### [WHAT THE TASK ASKS]
Reproduce every entry below exactly, minus the pictures.

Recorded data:
== == ==

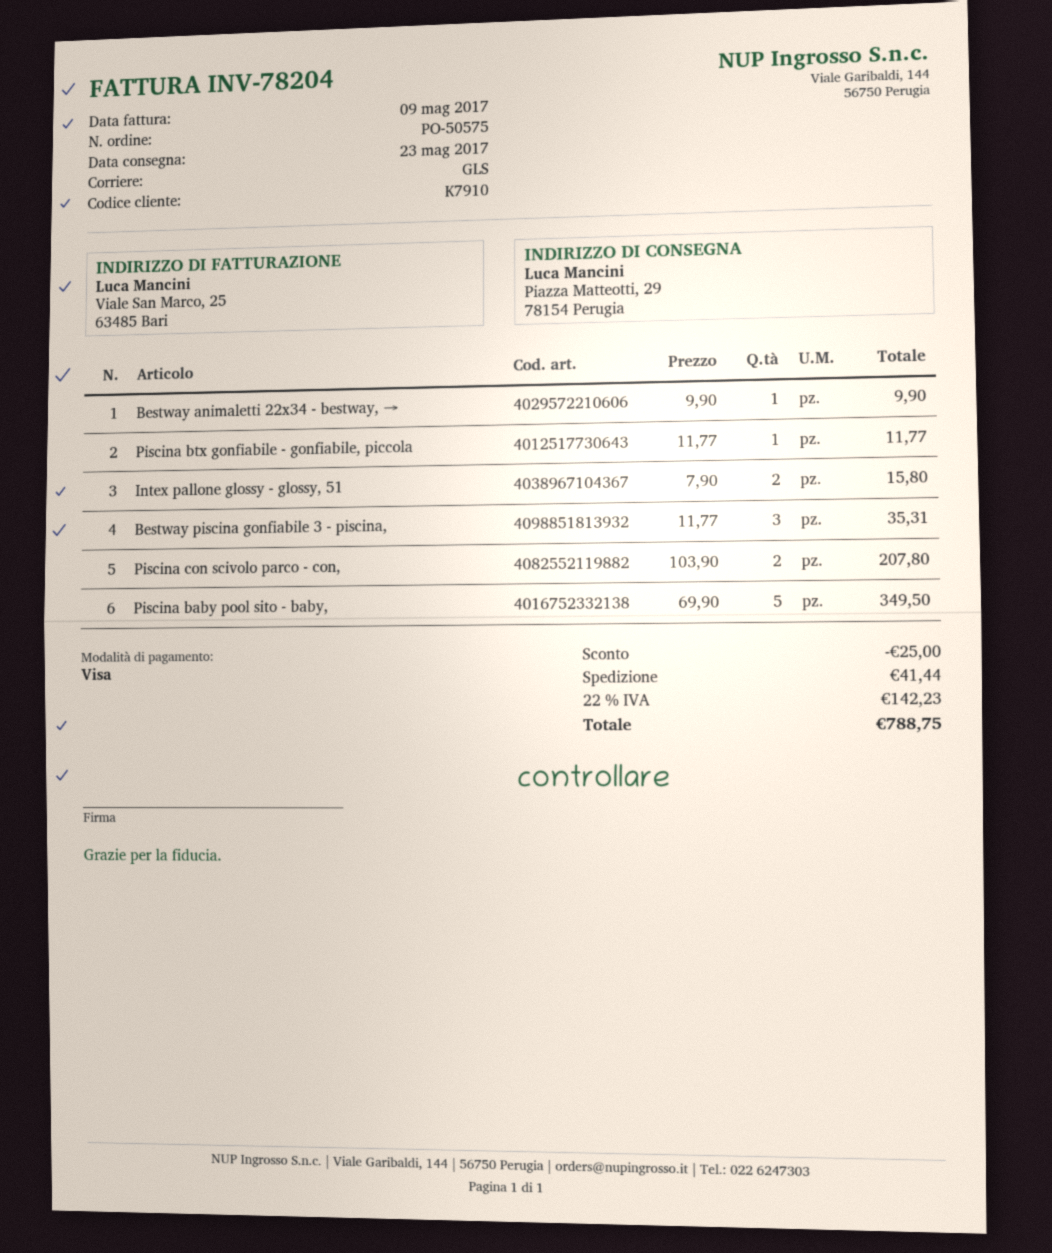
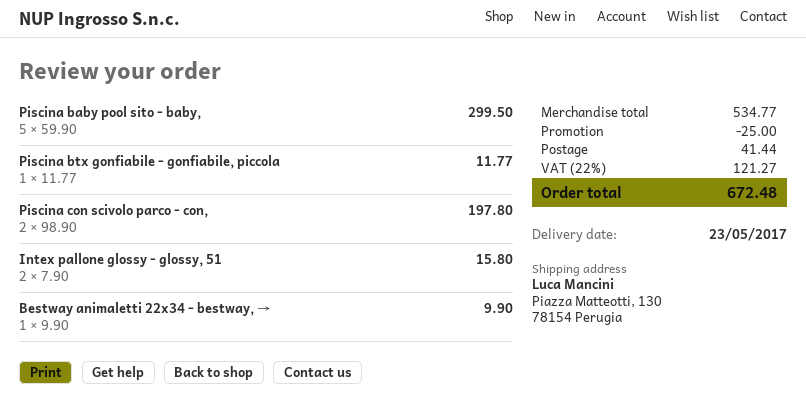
ship to: Piazza Matteotti, 29, 78154 Perugia -> Piazza Matteotti, 130, 78154 Perugia
Bestway piscina gonfiabile 3 - piscina,: 3 x 11.77 = 35.31 -> none
Piscina con scivolo parco - con,: 2 x 103.90 = 207.80 -> 2 x 98.90 = 197.80
Piscina baby pool sito - baby,: 5 x 69.90 = 349.50 -> 5 x 59.90 = 299.50
tax: 22% = 142.23 -> 22% = 121.27
total: 788.75 -> 672.48

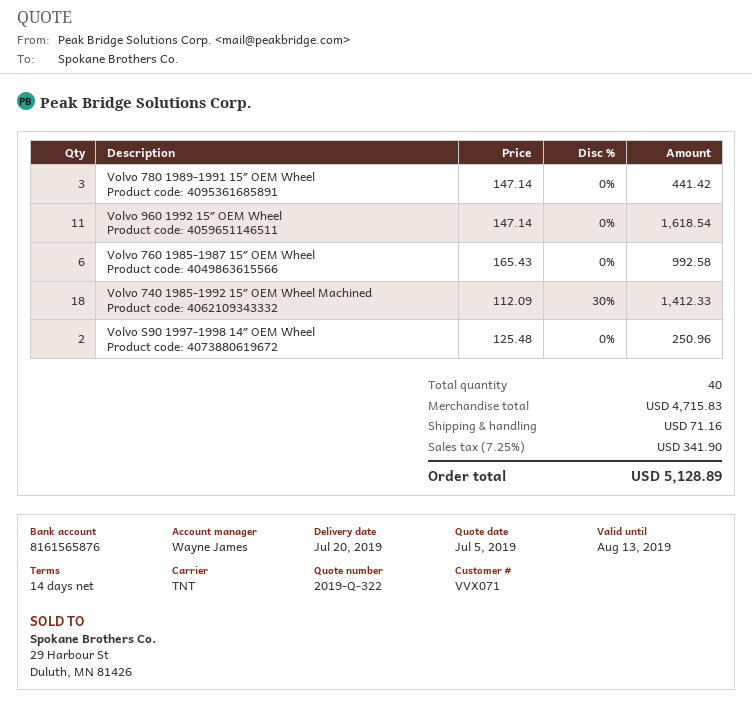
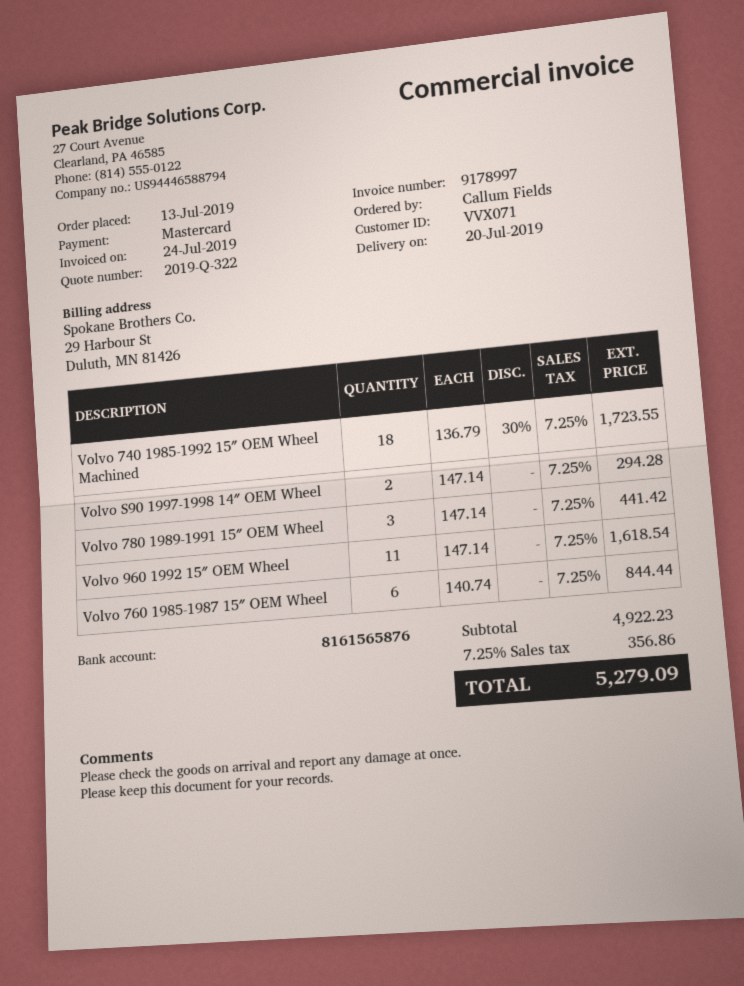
Volvo 760 1985-1987 15″ OEM Wheel: 6 x 165.43 = 992.58 -> 6 x 140.74 = 844.44
Volvo 740 1985-1992 15″ OEM Wheel Machined: 18 x 112.09 - 30% = 1412.33 -> 18 x 136.79 - 30% = 1723.55
Volvo S90 1997-1998 14″ OEM Wheel: 2 x 125.48 = 250.96 -> 2 x 147.14 = 294.28
subtotal: 4715.83 -> 4922.23
shipping: 71.16 -> none
tax: 7.25% = 341.90 -> 7.25% = 356.86
total: 5128.89 -> 5279.09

== == ==

### [REPLY]
ship to: Piazza Matteotti, 29, 78154 Perugia -> Piazza Matteotti, 130, 78154 Perugia
Bestway piscina gonfiabile 3 - piscina,: 3 x 11.77 = 35.31 -> none
Piscina con scivolo parco - con,: 2 x 103.90 = 207.80 -> 2 x 98.90 = 197.80
Piscina baby pool sito - baby,: 5 x 69.90 = 349.50 -> 5 x 59.90 = 299.50
tax: 22% = 142.23 -> 22% = 121.27
total: 788.75 -> 672.48

Volvo 760 1985-1987 15″ OEM Wheel: 6 x 165.43 = 992.58 -> 6 x 140.74 = 844.44
Volvo 740 1985-1992 15″ OEM Wheel Machined: 18 x 112.09 - 30% = 1412.33 -> 18 x 136.79 - 30% = 1723.55
Volvo S90 1997-1998 14″ OEM Wheel: 2 x 125.48 = 250.96 -> 2 x 147.14 = 294.28
subtotal: 4715.83 -> 4922.23
shipping: 71.16 -> none
tax: 7.25% = 341.90 -> 7.25% = 356.86
total: 5128.89 -> 5279.09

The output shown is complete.